Task prompt: Count how many lines below contain the word "switch", then give that number alone.

Material supplied:
--- START ---
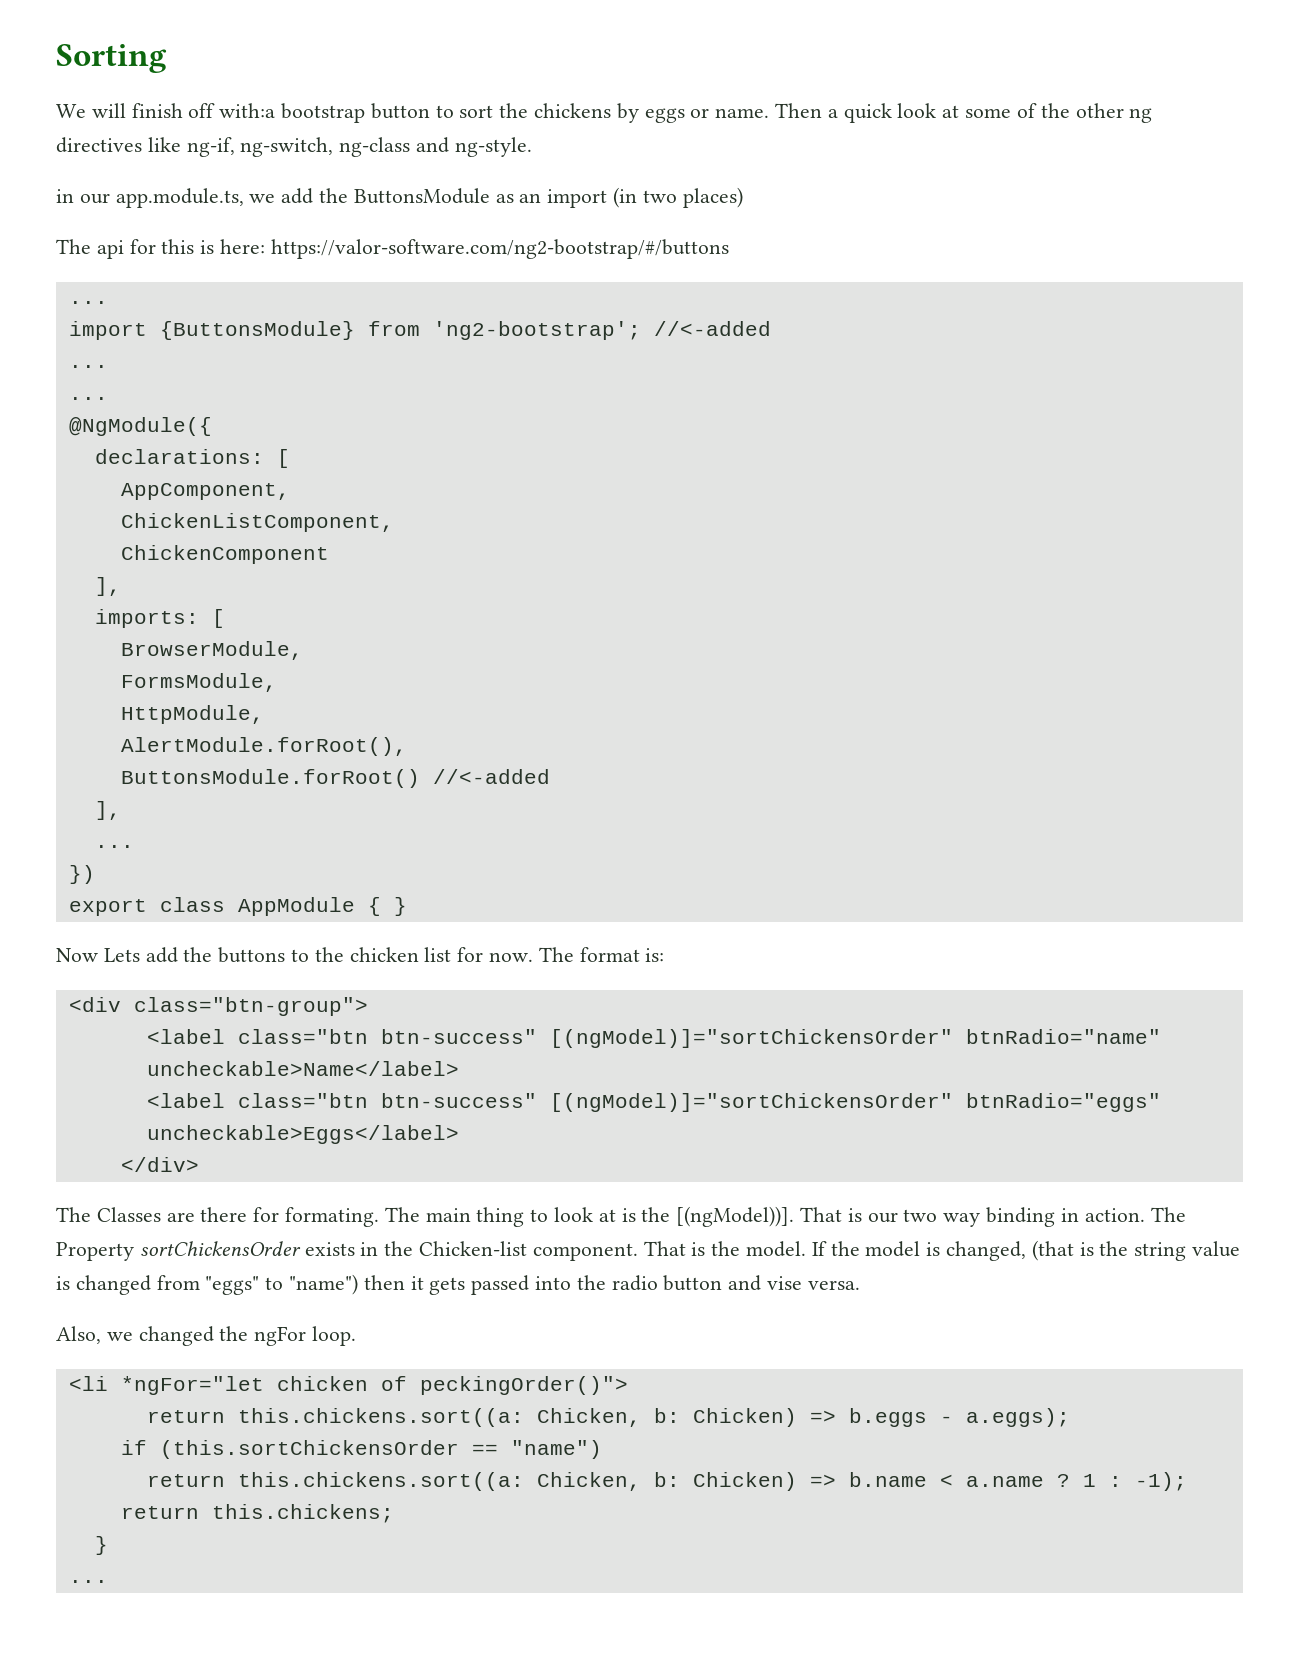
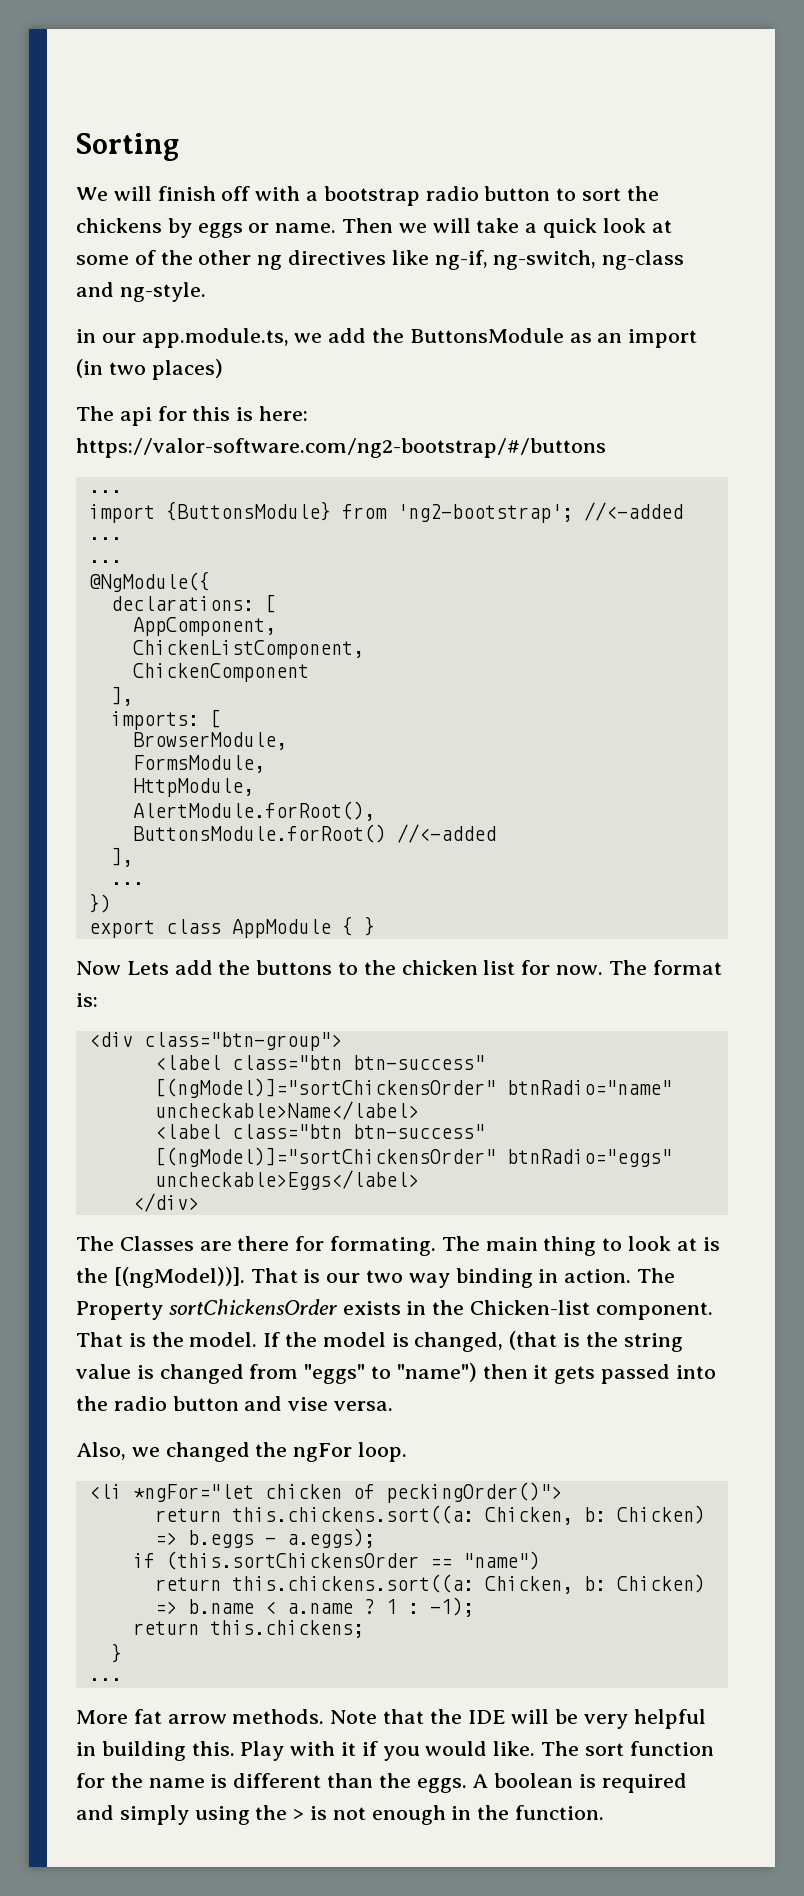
- We will finish off with:a bootstrap button to sort the chickens by eggs or name.
+ We will finish off with a bootstrap radio button to sort the chickens by eggs or name.
- Then a quick look at some of the other ng directives like ng-if, ng-switch, ng-class and ng-style.
+ Then we will take a quick look at some of the other ng directives like ng-if, ng-switch, ng-class and ng-style.
+ More fat arrow methods. Note that the IDE will be very helpful in building this. Play with it if you would like. The sort function for the name is different than the eggs. A boolean is required and simply using the > is not enough in the function.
--- END ---
Answer to this task: 2